The “Visually Impaired (White Cane)” [32] dataset available on Kaggle platform was used; it contains a total of 9309 image files, categorized into two main classes (blind and the white cane). This dataset is useful for the training of machine learning models that are specifically used for identifying visually impaired people and white canes in different scenes. They are appropriately tagged, which makes it easier for supervised learning problems to occur on each image. The dataset is especially suitable for initiatives aimed at improving navigation and security for those with vision impairments by using computer vision.

b.

Dataset Preprocessing

We preprocess the “Visually Impaired (White Cane)” dataset to transform it into the form required by machine learning algorithms. The data are in .jpg format with .txt label files, which are then preprocessed in order to match the images and their labels. The preprocessing involves splitting the dataset into three subsets: The prevalence of the training set was 70%, while that of the validation and test sets was 20% and 10%, respectively. Organizing the data in this way allows for the equally effective training, fine tuning, and evaluation of machine learning models with subsets of data.
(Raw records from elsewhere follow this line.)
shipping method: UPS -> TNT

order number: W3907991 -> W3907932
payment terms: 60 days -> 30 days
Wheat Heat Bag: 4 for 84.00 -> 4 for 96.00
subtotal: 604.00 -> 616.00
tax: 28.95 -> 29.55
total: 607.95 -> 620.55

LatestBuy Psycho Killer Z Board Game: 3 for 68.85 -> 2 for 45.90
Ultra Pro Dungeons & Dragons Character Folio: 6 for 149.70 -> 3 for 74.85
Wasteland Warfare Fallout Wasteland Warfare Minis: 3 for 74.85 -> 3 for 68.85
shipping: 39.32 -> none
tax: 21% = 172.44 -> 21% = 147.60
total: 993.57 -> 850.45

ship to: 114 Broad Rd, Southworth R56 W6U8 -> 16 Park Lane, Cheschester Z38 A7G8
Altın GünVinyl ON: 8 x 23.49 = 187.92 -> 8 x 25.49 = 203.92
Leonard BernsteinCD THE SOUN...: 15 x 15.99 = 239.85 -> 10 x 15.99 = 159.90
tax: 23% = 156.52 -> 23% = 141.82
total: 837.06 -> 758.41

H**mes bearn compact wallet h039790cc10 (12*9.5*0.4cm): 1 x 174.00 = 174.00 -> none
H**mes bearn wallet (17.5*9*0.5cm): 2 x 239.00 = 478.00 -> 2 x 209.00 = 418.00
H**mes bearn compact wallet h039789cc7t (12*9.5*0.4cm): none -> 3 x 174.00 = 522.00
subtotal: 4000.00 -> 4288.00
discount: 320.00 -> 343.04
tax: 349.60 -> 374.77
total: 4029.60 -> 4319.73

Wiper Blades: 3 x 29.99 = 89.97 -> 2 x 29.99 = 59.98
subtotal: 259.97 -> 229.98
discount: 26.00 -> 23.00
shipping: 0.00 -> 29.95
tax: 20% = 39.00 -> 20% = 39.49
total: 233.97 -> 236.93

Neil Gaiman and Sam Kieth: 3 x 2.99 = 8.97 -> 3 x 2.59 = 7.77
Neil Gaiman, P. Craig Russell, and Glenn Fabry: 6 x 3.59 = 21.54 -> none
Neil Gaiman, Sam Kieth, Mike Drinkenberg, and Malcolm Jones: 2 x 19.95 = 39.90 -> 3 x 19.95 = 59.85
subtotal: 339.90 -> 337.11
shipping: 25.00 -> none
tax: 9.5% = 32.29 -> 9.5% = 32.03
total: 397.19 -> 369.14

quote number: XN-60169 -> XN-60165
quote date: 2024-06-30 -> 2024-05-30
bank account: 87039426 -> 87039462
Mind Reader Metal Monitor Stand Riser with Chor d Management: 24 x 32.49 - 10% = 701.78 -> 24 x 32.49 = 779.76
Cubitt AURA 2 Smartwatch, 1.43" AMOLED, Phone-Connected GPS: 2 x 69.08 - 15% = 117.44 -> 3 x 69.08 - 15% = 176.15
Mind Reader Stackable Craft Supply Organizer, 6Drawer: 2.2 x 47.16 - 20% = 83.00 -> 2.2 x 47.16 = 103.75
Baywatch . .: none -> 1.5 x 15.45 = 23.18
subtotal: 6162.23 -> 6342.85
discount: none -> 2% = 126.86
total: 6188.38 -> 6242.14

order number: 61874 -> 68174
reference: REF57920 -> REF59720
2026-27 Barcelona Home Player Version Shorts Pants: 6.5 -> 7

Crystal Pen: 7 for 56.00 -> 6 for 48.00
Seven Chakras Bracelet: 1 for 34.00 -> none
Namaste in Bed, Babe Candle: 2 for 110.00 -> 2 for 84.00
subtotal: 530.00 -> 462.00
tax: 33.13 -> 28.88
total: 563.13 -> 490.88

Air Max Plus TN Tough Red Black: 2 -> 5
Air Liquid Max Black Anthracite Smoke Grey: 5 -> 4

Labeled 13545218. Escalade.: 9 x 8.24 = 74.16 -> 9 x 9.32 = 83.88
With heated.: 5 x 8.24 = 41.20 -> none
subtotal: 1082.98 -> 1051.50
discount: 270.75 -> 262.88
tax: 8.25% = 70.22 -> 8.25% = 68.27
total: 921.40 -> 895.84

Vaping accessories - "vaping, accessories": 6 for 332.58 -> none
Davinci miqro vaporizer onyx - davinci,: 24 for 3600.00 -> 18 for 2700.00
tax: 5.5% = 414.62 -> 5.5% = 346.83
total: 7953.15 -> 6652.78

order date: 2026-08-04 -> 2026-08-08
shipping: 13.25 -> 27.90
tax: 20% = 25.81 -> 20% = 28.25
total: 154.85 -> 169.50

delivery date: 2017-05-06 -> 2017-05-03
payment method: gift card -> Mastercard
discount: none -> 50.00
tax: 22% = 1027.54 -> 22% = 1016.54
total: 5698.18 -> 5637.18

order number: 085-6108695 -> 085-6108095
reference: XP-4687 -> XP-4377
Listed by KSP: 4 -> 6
For each subset, we create separate directories for images and labels so that there can be no confusion. Image files are first extracted and then sub-categorized into different sets using the method train_test_split from sklearn. Then create text files with the name of each image and replace the extension with .txt and move them to the correct directories. This systematic approach means that there is always a proper correlation between images and their labels in the different subsets. We also make the dataset usable in machine learning pipelines by handling file operations autonomously.

c.

Implementation of Yolov5 Model

The YOLOv5 model was used in the context of object detection of the “Visually Impaired (White Cane)” dataset. The intention was to correctly identify and locate visually impaired people and their walking sticks, or white canes, in the images. As a result, YOLOv5 was used due to its fast and accurate detection method and was able to perform real-time object detection.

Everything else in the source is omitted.